Detected change data.
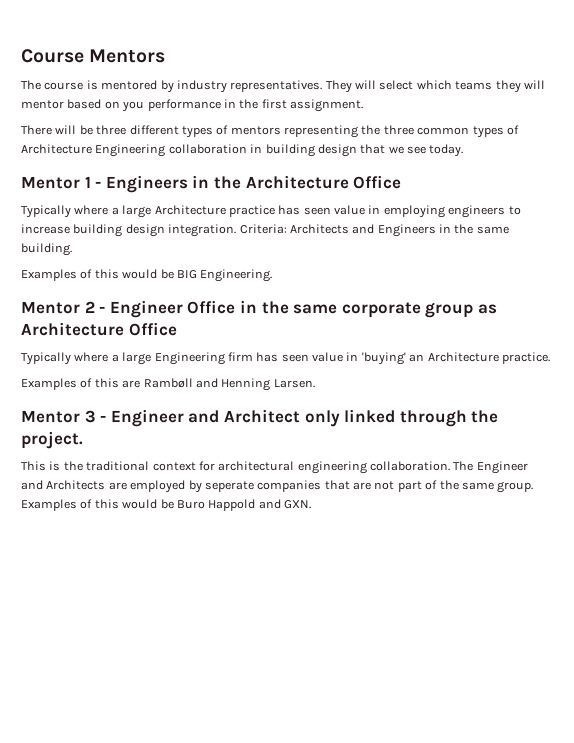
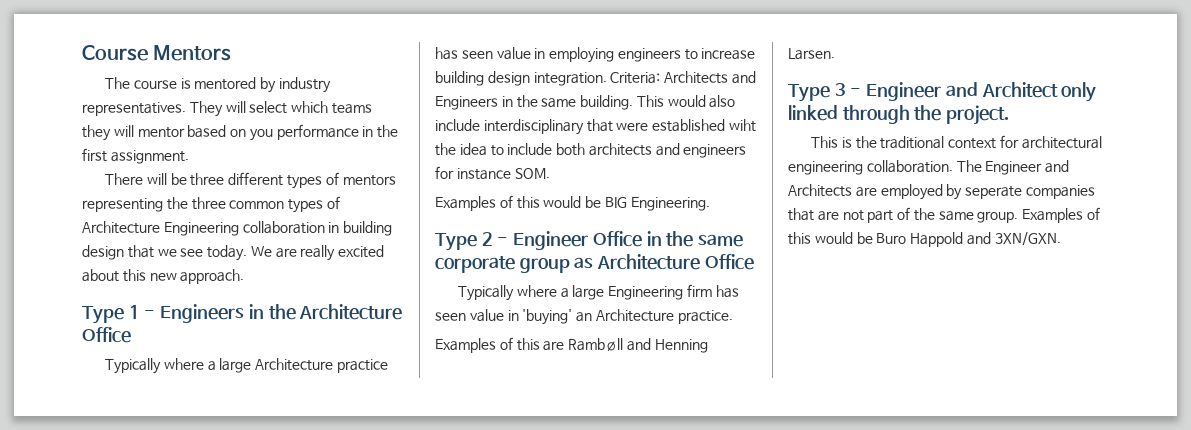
- There will be three different types of mentors representing the three common types of Architecture Engineering collaboration in building design that we see today.
- Mentor 1 - Engineers in the Architecture Office
+ There will be three different types of mentors representing the three common types of Architecture Engineering collaboration in building design that we see today. We are really excited about this new approach.
+ Type 1 - Engineers in the Architecture Office
+ This would also include interdisciplinary that were established wiht the idea to include both architects and engineers for instance SOM.
- Mentor 2 - Engineer Office in the same corporate group as Architecture Office
+ Type 2 - Engineer Office in the same corporate group as Architecture Office
- Mentor 3 - Engineer and Architect only linked through the project.
+ Type 3 - Engineer and Architect only linked through the project.
- Examples of this would be Buro Happold and GXN.
+ Examples of this would be Buro Happold and 3XN/GXN.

The problem.
With the pictures omitted, reproduce the data above exactly.

Output below.
- There will be three different types of mentors representing the three common types of Architecture Engineering collaboration in building design that we see today.
- Mentor 1 - Engineers in the Architecture Office
+ There will be three different types of mentors representing the three common types of Architecture Engineering collaboration in building design that we see today. We are really excited about this new approach.
+ Type 1 - Engineers in the Architecture Office
+ This would also include interdisciplinary that were established wiht the idea to include both architects and engineers for instance SOM.
- Mentor 2 - Engineer Office in the same corporate group as Architecture Office
+ Type 2 - Engineer Office in the same corporate group as Architecture Office
- Mentor 3 - Engineer and Architect only linked through the project.
+ Type 3 - Engineer and Architect only linked through the project.
- Examples of this would be Buro Happold and GXN.
+ Examples of this would be Buro Happold and 3XN/GXN.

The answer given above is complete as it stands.